I'd like to see more contextually meaningful refactoring tools. Like "Remove this dependency" or "Externalize this code with a callback".

And refactoring shouldn't be done by generatively rewriting the code, but as a series of guaranteed equivalent transformations of the AST, each of which should be committed separately.
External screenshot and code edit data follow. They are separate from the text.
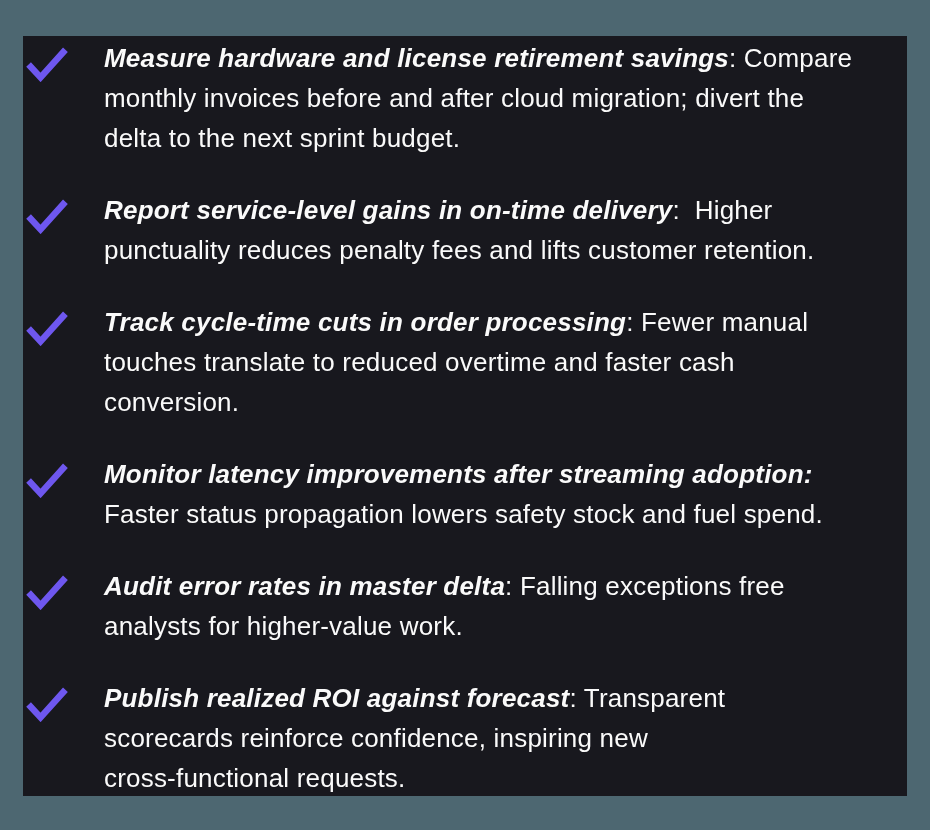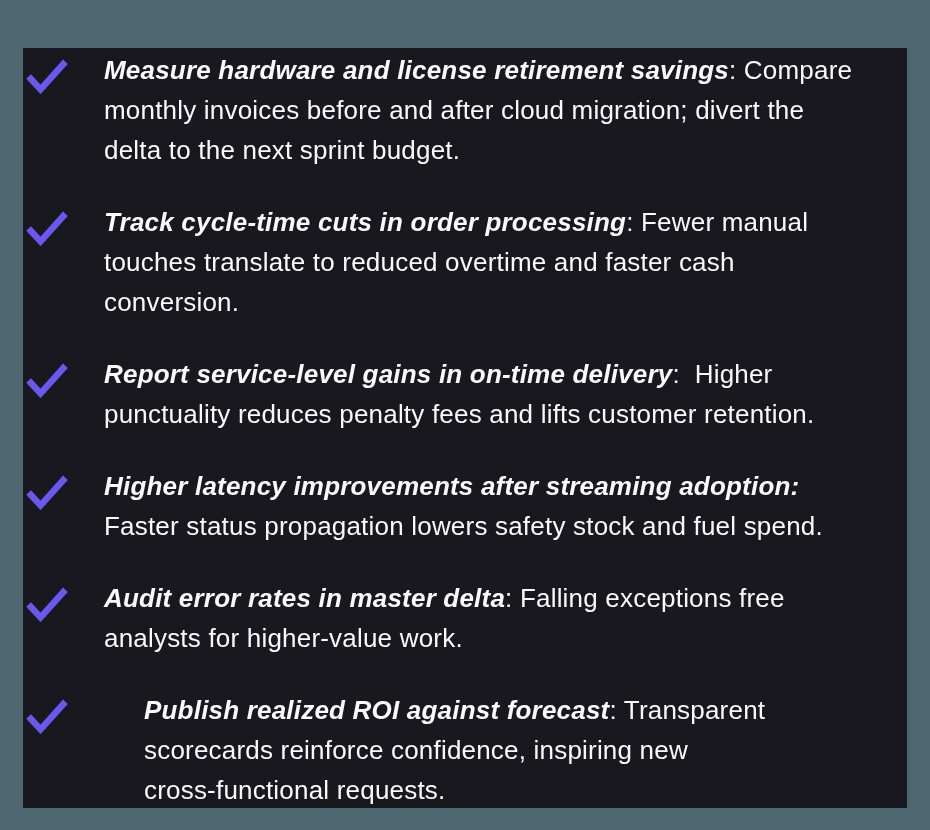--- a/index.html
+++ b/index.html
@@ -10,36 +10,35 @@
     width: 930px;
     height: 830px;
     background: #4d6771;
     overflow: hidden;
     position: relative;
     font-family: "Liberation Sans", "DejaVu Sans", sans-serif;
   }
   .card {
     position: absolute;
     left: 23px;
-    top: 48px;
+    top: 36px;
     width: 884px;
     height: 760px;
     background: #18181e;
     box-sizing: border-box;
     padding-top: 2px;
     overflow: hidden;
   }
   .item {
     display: flex;
     align-items: flex-start;
     margin-bottom: 32px;
   }
   .item:last-child {
     margin-bottom: 0;
-    gap: 40px;
   }
   .check-col {
     flex: 0 0 81px;
     width: 81px;
   }
   .check-icon {
     display: block;
     margin: 9px 0 0 2px;
     width: 44px;
     height: 35px;
@@ -74,42 +73,42 @@
 monthly invoices before and after cloud migration; divert the
 delta to the next sprint budget.</span></p>
   </div>
 
   <div class="item">
     <div class="check-col">
       <svg class="check-icon" viewBox="0 0 46 38">
         <polyline points="3,19 16,33 43,3" fill="none" stroke="#6e57ef" stroke-width="7" stroke-linecap="butt" stroke-linejoin="miter"></polyline>
       </svg>
     </div>
+    <p class="text"><span class="lead">Report service-level gains in on-time delivery</span><span>:  Higher
+punctuality reduces penalty fees and lifts customer retention.</span></p>
+  </div>
+
+  <div class="item">
+    <div class="check-col">
+      <svg class="check-icon" viewBox="0 0 46 38">
+        <polyline points="3,19 16,33 43,3" fill="none" stroke="#6e57ef" stroke-width="7" stroke-linecap="butt" stroke-linejoin="miter"></polyline>
+      </svg>
+    </div>
     <p class="text"><span class="lead">Track cycle-time cuts in order processing</span><span>: Fewer manual
 touches translate to reduced overtime and faster cash
 conversion.</span></p>
   </div>
 
   <div class="item">
     <div class="check-col">
       <svg class="check-icon" viewBox="0 0 46 38">
         <polyline points="3,19 16,33 43,3" fill="none" stroke="#6e57ef" stroke-width="7" stroke-linecap="butt" stroke-linejoin="miter"></polyline>
       </svg>
     </div>
-    <p class="text"><span class="lead">Report service-level gains in on-time delivery</span><span>:  Higher
-punctuality reduces penalty fees and lifts customer retention.</span></p>
-  </div>
-
-  <div class="item">
-    <div class="check-col">
-      <svg class="check-icon" viewBox="0 0 46 38">
-        <polyline points="3,19 16,33 43,3" fill="none" stroke="#6e57ef" stroke-width="7" stroke-linecap="butt" stroke-linejoin="miter"></polyline>
-      </svg>
-    </div>
-    <p class="text"><span class="lead">Higher latency improvements after streaming adoption:</span><span>
+    <p class="text"><span class="lead">Monitor latency improvements after streaming adoption:</span><span>
 Faster status propagation lowers safety stock and fuel spend.</span></p>
   </div>
 
   <div class="item">
     <div class="check-col">
       <svg class="check-icon" viewBox="0 0 46 38">
         <polyline points="3,19 16,33 43,3" fill="none" stroke="#6e57ef" stroke-width="7" stroke-linecap="butt" stroke-linejoin="miter"></polyline>
       </svg>
     </div>
     <p class="text"><span class="lead">Audit error rates in master delta</span><span>: Falling exceptions free

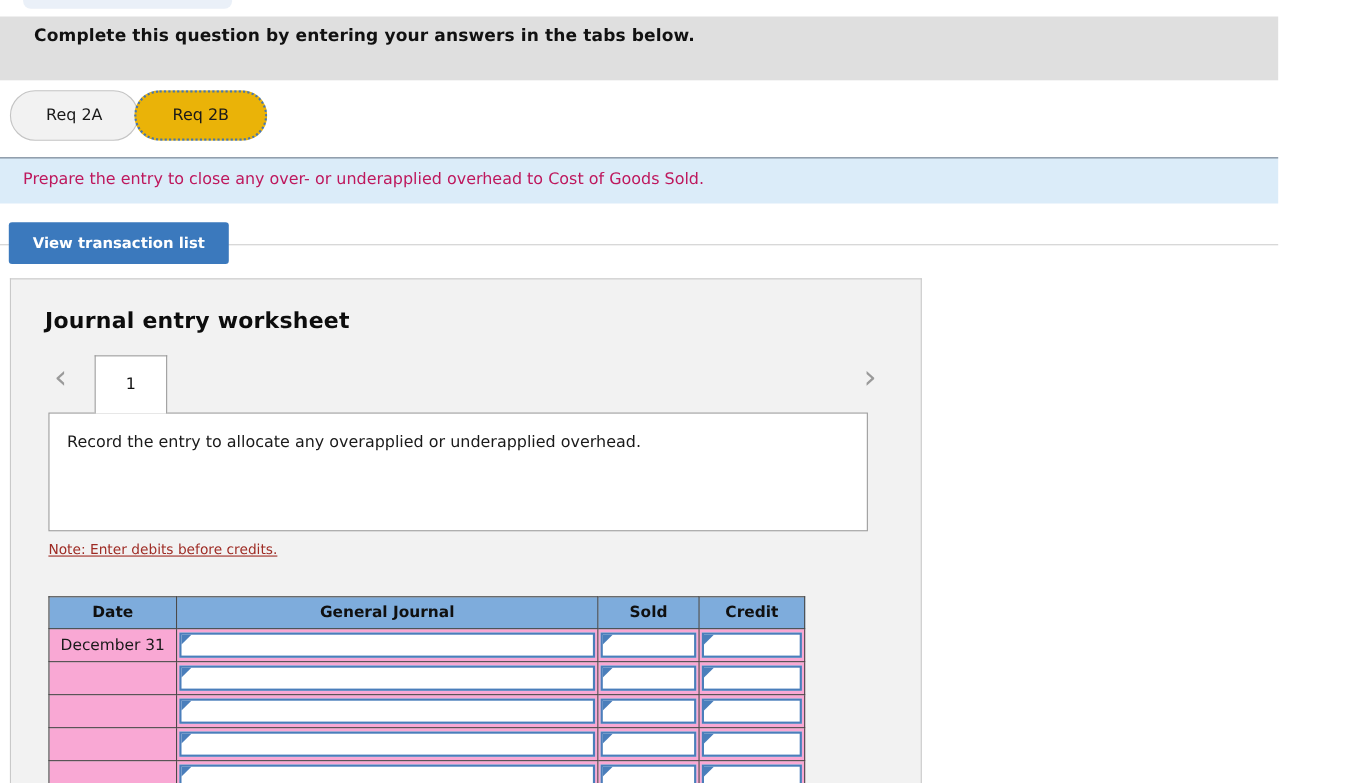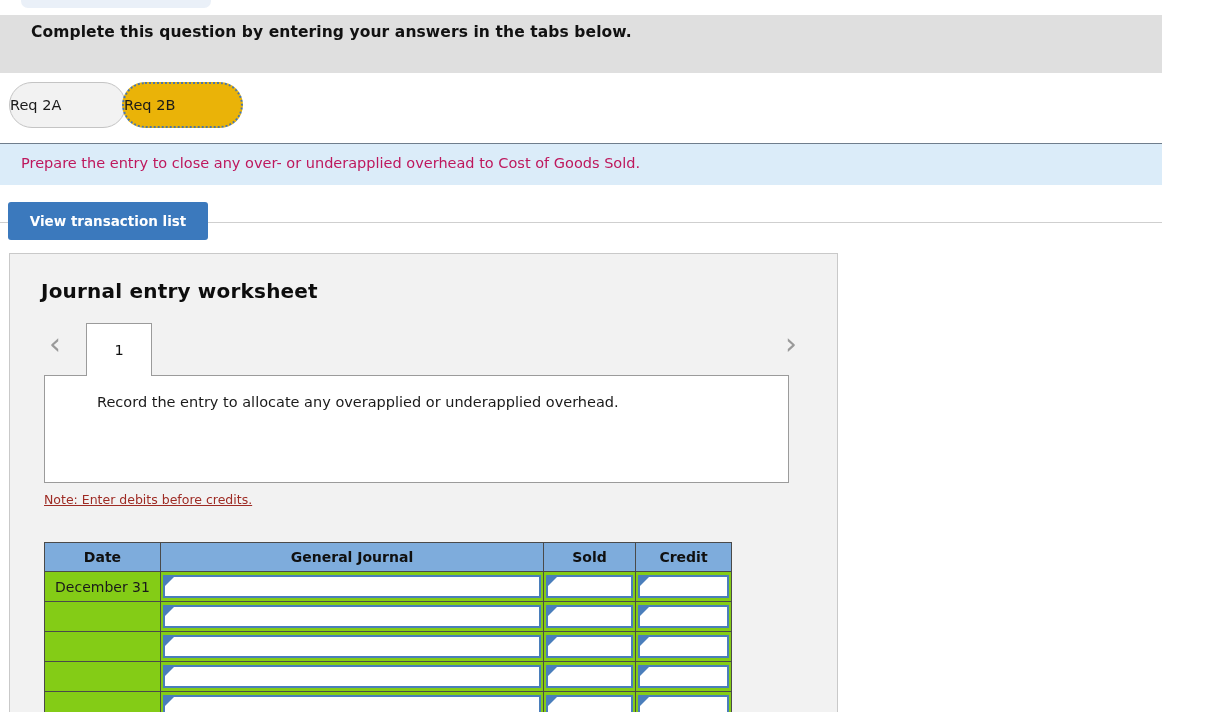--- a/index.html
+++ b/index.html
@@ -67,20 +67,21 @@
   }
   .tab {
     position: absolute;
     top: 82px;
     height: 46px;
     box-sizing: border-box;
     font-size: 14.5px;
     color: #1a1a1a;
     display: flex;
     align-items: center;
+    justify-content: center;
     border-radius: 29px;
   }
   .tab-inactive {
     left: 9px;
     width: 117px;
     background: #f2f2f2;
     border: 1px solid #c4c4c4;
   }
   .tab-active {
     left: 122px;
@@ -196,21 +197,20 @@
     box-sizing: border-box;
     z-index: 2;
   }
   .desc-text {
     position: absolute;
     left: 61px;
     top: 394px;
     font-size: 14.5px;
     color: #1a1a1a;
     z-index: 3;
-    margin-left: 36px;
   }
 
   .note {
     position: absolute;
     left: 44px;
     top: 492px;
     font-size: 12.5px;
     color: #9e2b24;
     text-decoration: underline;
   }
@@ -231,21 +231,21 @@
     font-size: 14px;
     font-weight: bold;
     color: #101010;
     padding: 0;
     text-align: center;
   }
   .jtable td {
     border: 1px solid #4a4a4a;
     height: 29px;
     padding: 0;
-    background: #84cc16;
+    background: #f9a8d4;
     vertical-align: middle;
     margin-top: 29px;
   }
   .col-date   { width: 116px; }
   .col-gj     { width: 383px; }
   .col-debit  { width: 92px;  }
   .col-credit { width: 96px;  }
 
   .date-cell {
     text-align: center;

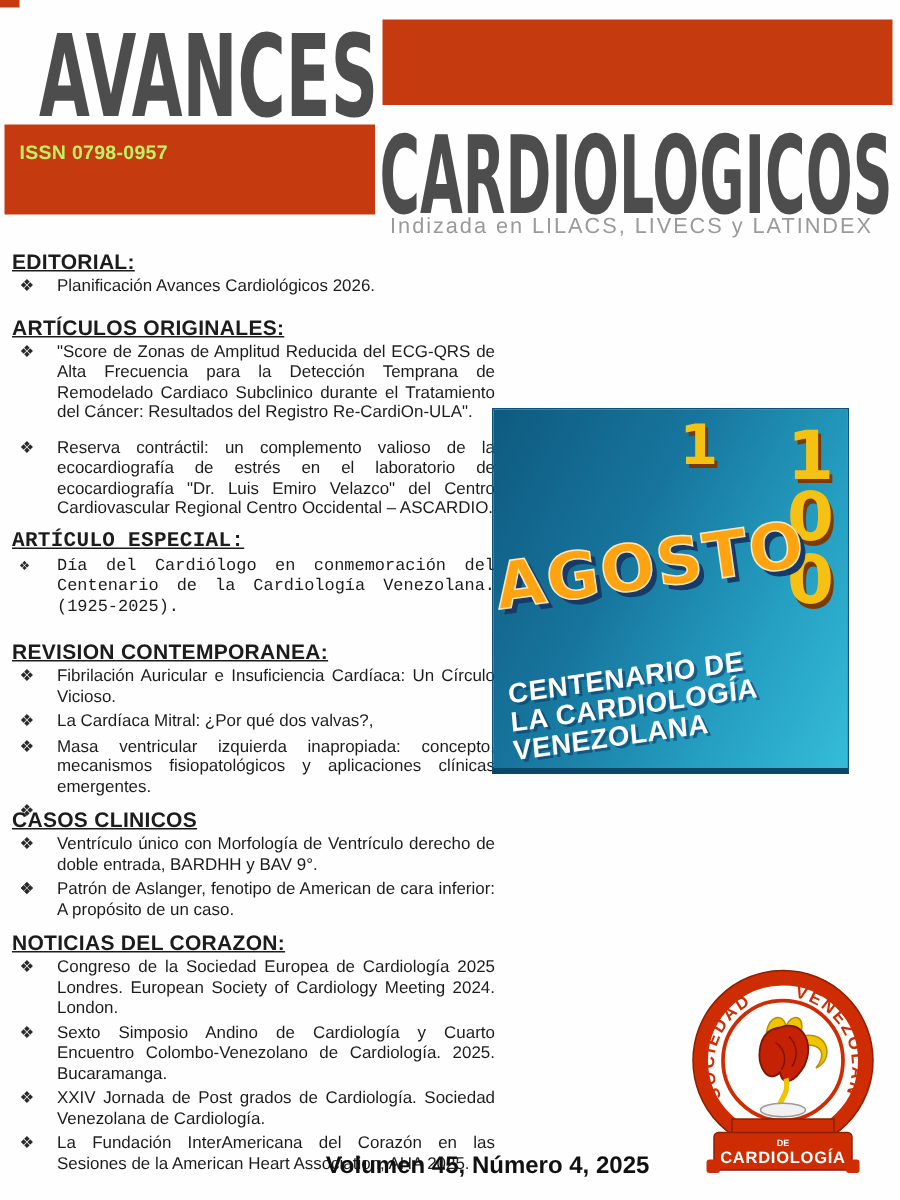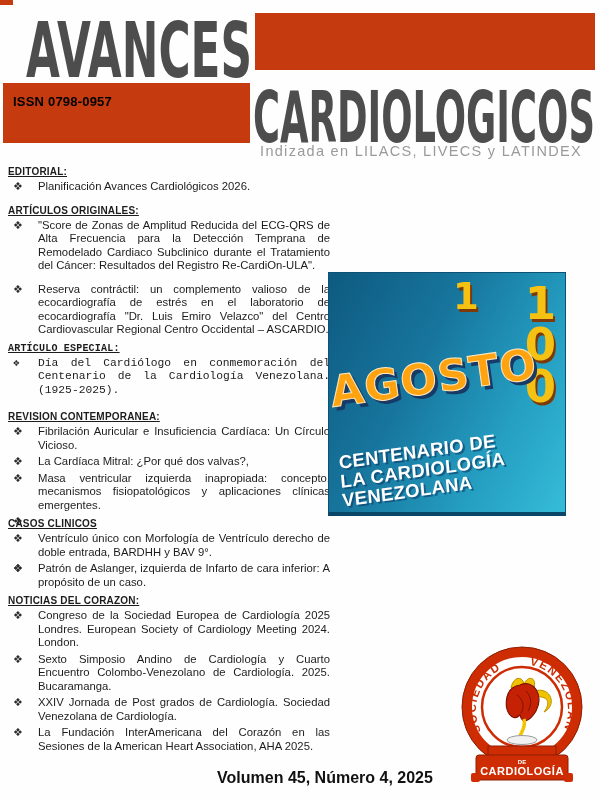--- a/index.html
+++ b/index.html
@@ -4,31 +4,31 @@
 <style>
   html,body{margin:0;padding:0;background:#e8e8e8;}
   #page{position:relative;width:600px;height:800px;background:#fefefe;overflow:hidden;
         font-family:"Liberation Sans",sans-serif;margin:0 auto;}
 
   
   .corner-mark{position:absolute;left:0;top:0;width:13px;height:5px;background:#c53a0f;}
   .band-top{position:absolute;left:255px;top:13px;width:340px;height:57px;background:#c53a0f;}
   .band-left{position:absolute;left:3px;top:83px;width:247px;height:60px;background:#c53a0f;
              box-sizing:border-box;padding:10px 0 0 10px;}
-  .issn-line{color:#000000;font-weight:bold;font-size:13px;line-height:17px;letter-spacing:.2px;}
+  .issn-line{color:#bef264;font-weight:bold;font-size:13px;line-height:17px;letter-spacing:.2px;}
   .avances-svg{position:absolute;left:24px;top:10px;}
   .cardio-svg{position:absolute;left:251px;top:84px;}
   .masthead-word{font-family:"DejaVu Sans",sans-serif;font-weight:bold;fill:#4d4d4d;}
   .subtitle{position:absolute;left:245px;top:143px;width:352px;text-align:center;
             color:#9a9a9a;font-size:14.5px;line-height:16px;letter-spacing:1.3px;white-space:nowrap;}
 
   
   .toc{position:absolute;left:8px;top:166px;width:322px;color:#1c1c1c;}
   .sec{margin:0 0 11px 0;}
-  .sec-h{font-size:10px;font-weight:bold;text-decoration:underline;margin:0 0 3px 0;letter-spacing:.2px;}
+  .sec-h{font-size:14px;font-weight:bold;text-decoration:underline;margin:0 0 3px 0;letter-spacing:.2px;}
   .item{position:relative;padding-left:30px;text-align:justify;font-size:11.3px;line-height:13.5px;margin:0 0 3px 0;}
   .item.gap{margin-bottom:10px;}
   .blt{position:absolute;left:5px;top:0;font-size:11px;color:#2a2a2a;}
   .sec.tight{margin-bottom:6px;}
   .sec.wide{margin-bottom:14px;font-family:Liberation Mono, monospace;}
 
   
   .poster{position:absolute;left:328px;top:272px;width:238px;height:244px;
           background:linear-gradient(118deg,#0e5a80 0%,#17759d 38%,#259fc2 72%,#35bcd8 100%);
           border:1px solid #0d5275;border-bottom:4px solid #0a4668;box-sizing:border-box;overflow:hidden;}
@@ -126,21 +126,21 @@
       <div class="sec-h">CASOS CLINICOS</div>
       <div class="item">
         <span class="blt">❖</span>
         <span>Ventrículo único con Morfología de Ventrículo derecho de doble entrada, BARDHH y BAV 9°.</span>
       </div>
       <div class="item">
         <span class="blt">❖</span>
       </div>
       <div class="item">
         <span class="blt">❖</span>
-        <span>Patrón de Aslanger, izquierda de Infarto de cara inferior: A propósito de un caso.</span>
+        <span>Patrón de Aslanger, fenotipo de American de cara inferior: A propósito de un caso.</span>
       </div>
     </div>
 
     <div class="sec">
       <div class="sec-h">NOTICIAS DEL CORAZON:</div>
       <div class="item">
         <span class="blt">❖</span>
         <span>Congreso de la Sociedad Europea de Cardiología 2025 Londres. European Society of Cardiology Meeting 2024. London.</span>
       </div>
       <div class="item">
The AI should be used to analyse the value of the transformation and filter out asinine suggestions, not to write code in itself.

8n4vidtmkvmk 7 months ago
If it can't guarantee exact equivalence, it should at least rerun the relevant tests in the background and make sure they still pass before making suggestions.
- geon 7 months ago
  
  It would be awesome if an ai could speculatively refactor sections of code to an exact equivalent where inconsistency stands out more. That way you could find bugs and make actual features more understandable.

tionis 7 months ago

That's actually something I implemented for a university project a few weeks ago. My professor also did some research into how this can be used for more advanced UIs. I'm sure it's a very common idea.

digdugdirk 7 months ago

Do you have a link to the code? I'm curious how you implemented it. I'd also be really intrigued to see that research - does your professor have any published papers or something for those UIs?

layer8 7 months ago

You know what happens when a measure becomes a target, though.

jama211 7 months ago

That’s actually fantastic as an idea

WithinReason 7 months ago

previously undefined variable and function names would be red as well

fwip 7 months ago

It would depend on how surprising the name is, right? The declaration of `int total` should be relatively unsurprising at the top of a function named `sum`, but probably more surprising in `reverseString`.
Too 7 months ago
All editors do this already.
- WithinReason 7 months ago
  
  No, I mean when an LLM encounters a previously unseen name it doesn't expect it so it would be red, even though it's perfectly valid.
  
  2 replies →

smolder 7 months ago

[flagged]

smolder 7 months ago

[flagged]

furyofantares 7 months ago
I read all your dead replies and it's a little wild that you think I'm an OpenAI employee (I'm not) trying to do damage control (is the article damaging to OpenAI?) by hijacking the comments (is my comment not a HUD-like idea?).
I don't really know where that's coming from, I'm just a dude who connected the idea in the article to an old idea that I haven't seen tried yet. The only thing I truly don't appreciate is you made one comment saying the text of my post had changed. It didn't.
- willtemperley 7 months ago
  
  The trouble with anonymous downvoting is that it fuels this kind of paranoia.

smolder 7 months ago

[flagged]

atoav 7 months ago

You're adding nothing of substance. If you have a point about the subject itself make it and present the receipts, then the rest of us can decide if we can follow your observation.
Without even knowing what the lines of the supposed conflict ought to be about: All I see here are baseless accusations from your side that make you quite frankly look a little bit unhinged. Please discuss your issues based on the merit of ideas not based on accusations and persons.
smolder 7 months ago
[flagged]
- teoremma 7 months ago
  
  How so? I seriously don't follow what you are trying to convey
  
  2 replies →

smolder 7 months ago

[flagged]

rambambram 7 months ago

Could you elaborate, please?

smolder 7 months ago

Nope, not surprising. Parent changed their text but they are just as wrong.

smolder 7 months ago
[flagged]
- mellosouls 7 months ago
  
  (Recent 3 comments to save anybody else checking whether @smolder is being picked on...)
  Have you considered not cheating your way to projecting your wrong opinions?
  Please downvote the fake commenters and keep YC reasonably pure.
  Please don't accept this comment as valid since it's part of a campaign to set peoples overton window, paid for by dbags and executed by dbags.
- vidarh 7 months ago
  
  You're getting downvoted - and flagged - because you're repeatedly breaking the HN guidelines. You may want to consider whether that's a path you want to continue.
  
  6 replies →
- willtemperley 7 months ago
  
  I do wish I could see who downvotes. If I ever criticise Google or Amazon, immediate downvoting without comment occurs.